The flow of air around a moving baseball knuckler is always fairly irregular. This is because a baseball is a blunt object, as opposed to a streamlined object such as an airplane wing, and the air through which is passes must do quite a bit of hurrying to get out of the way.
Generally, however, the flow is relatively smooth on the top and the sides of the ball. But once the air stream reaches the rear of the sphere it becomes confused. It no longer adheres smoothly to the surface of the ball but breaks away, some of it whirling on back into space, some of it sucked in close behind the ball to form a turbulent wake. This is much like the wake behind a boat, a whirling vortex of eddies and currents and agitated air.
Aerodynamicist Dr. Stanley Corrsin of Johns Hopkins is fascinated fan of Hoyt Wilhelm’s jitterbugging phenomenon
The point at which the smooth air breaks away from the ball is known as the separation point, and the line formed all around the back part of the ball by these countless separation points is known as the separation line. It is never a smooth line but a zigzag, erratic one, for the air breaks away sooner on some points on the sphere than at others. This is caused by a number of factors, including the raised seams of the knuckler, the imperfection of any sphere, gusts of wind, etc.
In the case of the curve ball, which is thrown with tremendous spin, or a fast ball, which is thrown very hard and also with a relatively high rate of spin, the very fact that the ball is spinning tends to have a stabilizing effect on its flight. It smooths out the streamlined air flow even more, causes the separation point to occur further back on the sphere and reduces drag. The spin, since it is a somewhat overpowering force, also enables the curve or fast ball along a relatively smooth path, unlike the knuckler.
Because the curve ball has both sideways and forward rotation, the streamlines which flow along the top side are vastly accelerated as opposed to those which travel along the bottom. This increased velocity on top sets up a pressure difference and forces the ball in a downward arc. (continued below)
Upper Left Caption: Curve ball spins forward. Unequal pressures force it into downward path. Upper Right Caption: Fast ball spins backward, will “hop” if pitcher can throw it hard enough. Lower Caption: Knuckle ball does not spin, so dominant force is setup by erratic turbulence created when smooth air stream breaks away at back of ball. This is called separation line. In rear view of ball (right) separation line is irregular, constantly shifting.
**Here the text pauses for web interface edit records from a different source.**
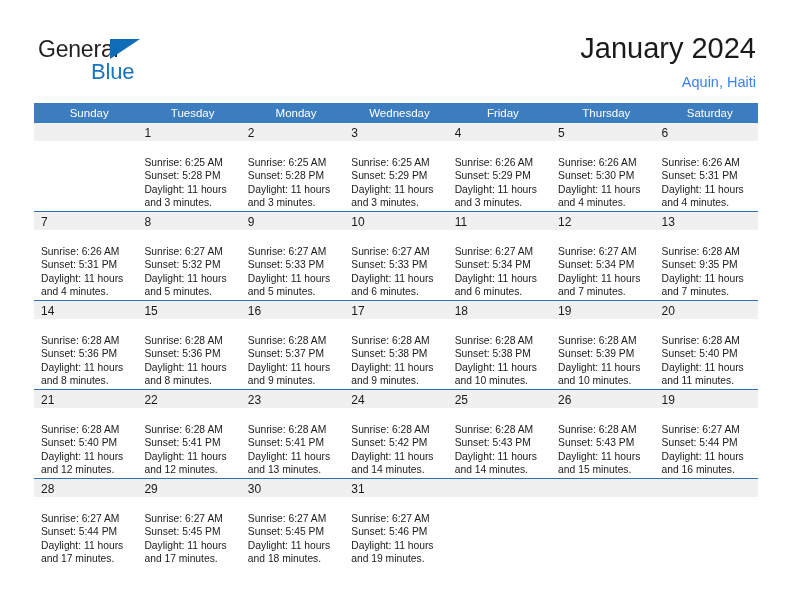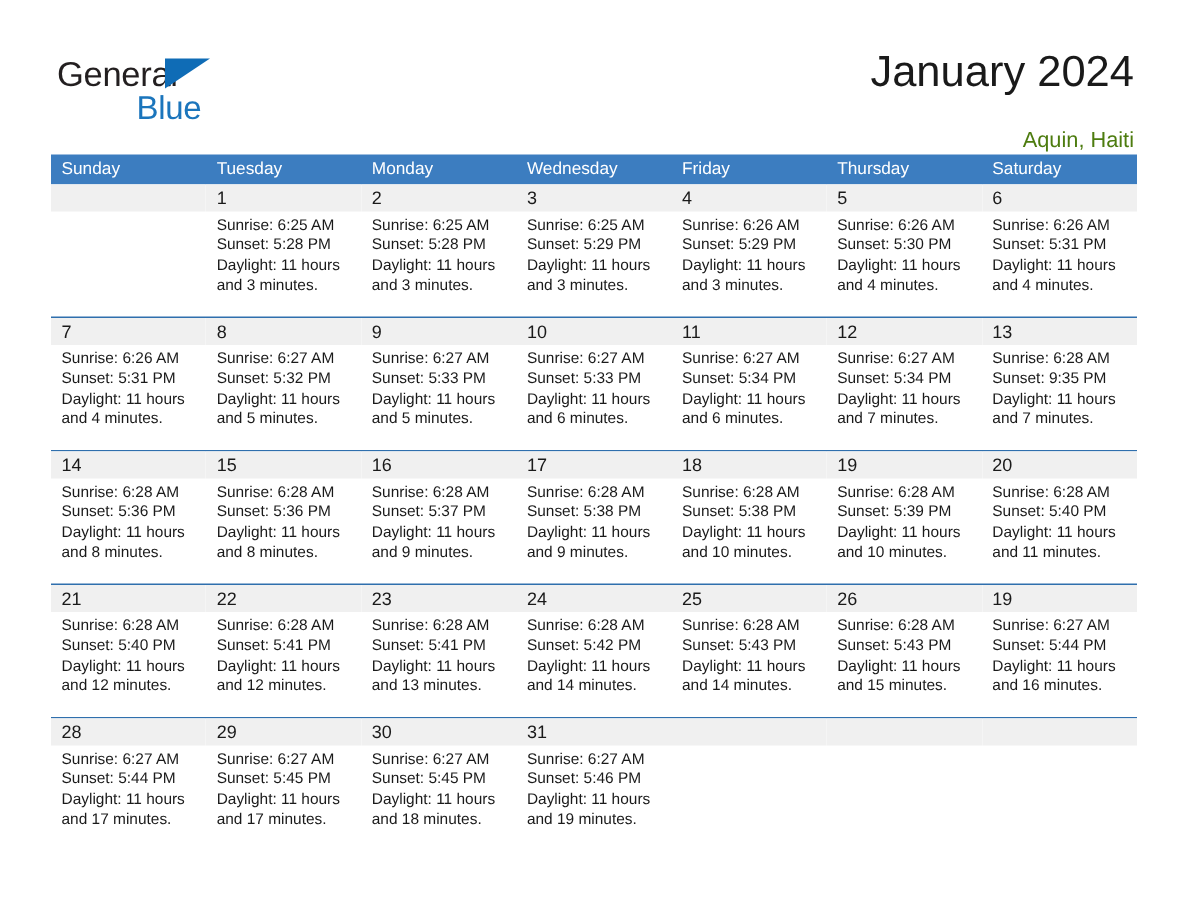--- a/index.html
+++ b/index.html
@@ -78,37 +78,38 @@
     text-align: right;
   }
   .cal-title {
     font-size: 29px;
     color: #1a1a1a;
     line-height: 36px;
     white-space: nowrap;
   }
   .cal-subtitle {
     font-size: 14.5px;
-    color: #4d7c0f;
+    color: #3b82f6;
     line-height: 20px;
-    margin-top: 18px;
+    margin-top: 6px;
     white-space: nowrap;
   }
 
   
   .calendar {
     position: absolute;
     left: 34px;
     top: 103px;
     width: 724px;
   }
   .weekdays {
     display: flex;
     background: #3c7dc0;
     height: 20px;
+    text-align: center;
   }
   .weekday {
     flex: 1 1 0;
     color: #ffffff;
     font-size: 11.5px;
     line-height: 20px;
     padding-left: 7px;
     box-sizing: border-box;
     white-space: nowrap;
     overflow: hidden;
@@ -137,20 +138,21 @@
     box-sizing: border-box;
     padding-left: 7px;
   }
   .day-num {
     font-size: 12px;
     line-height: 18px;
     color: #1a1a1a;
   }
   .day-body {
     padding: 3px 6px 0 7px;
+    margin-top: 12px;
   }
   .day-line {
     font-size: 10.3px;
     line-height: 13.4px;
     color: #1a1a1a;
     white-space: nowrap;
   }
 </style>
 </head>
 <body>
The fast ball reacts in an opposite manner. Here the ball spins with a bottom-to-top or backward rotation, those streamlines are faster which pass beneath the ball and the pressure difference established in this case tends to force the ball upwards. In a normal fast ball, this only offsets the always-present force of gravity, and the ball proceeds on a straight path. In the case of an exceptionally hard-thrown fast ball, such as those thrown by Herb Score or Don Drysdale, the ball will actually rise toward the end of its flight. This is the “hop” on a good fast ball.
The knuckle ball, however, spins little or not at all; any slight rotation it might produce is so small as to have little effect on the ball’s course. The dominant factor, therefore, is the interaction between the separation line and the turbulent wake. And these confused, swirling eddies not only slow the ball down, they cause unbalanced sideways pressure forces. These forces will eventually cause the ball to go off course. This is why the knuckler darts and jumps.
If the separation line was perfectly straight, for the pressure forces would be even. But since the separation line is highly irregular, so is the course of the ball. And since the separation line is constantly shifting and changing in its irregularity, the course of the knuckle ball may shift or change. The knuckle ball can change direction several times in flight. It is also well to remember that regardless of other forces acting upon the ball, gravity is always exerting its influence, too. Gravity does not make the ball break, but it does accentuate any downward movement. And that is why Wilhelm’s down-breaking knuckler is much more abrupt than the one which rises.
Although the batter may be hard to convince, no knuckle ball — or any other baseball — breaks as sharply as it seems to. No blunt object obeying established physical laws can execute a sharp angle during flight.
“That is why,” Dr. Corrsin says, “flying saucers can’t make sharp turns.”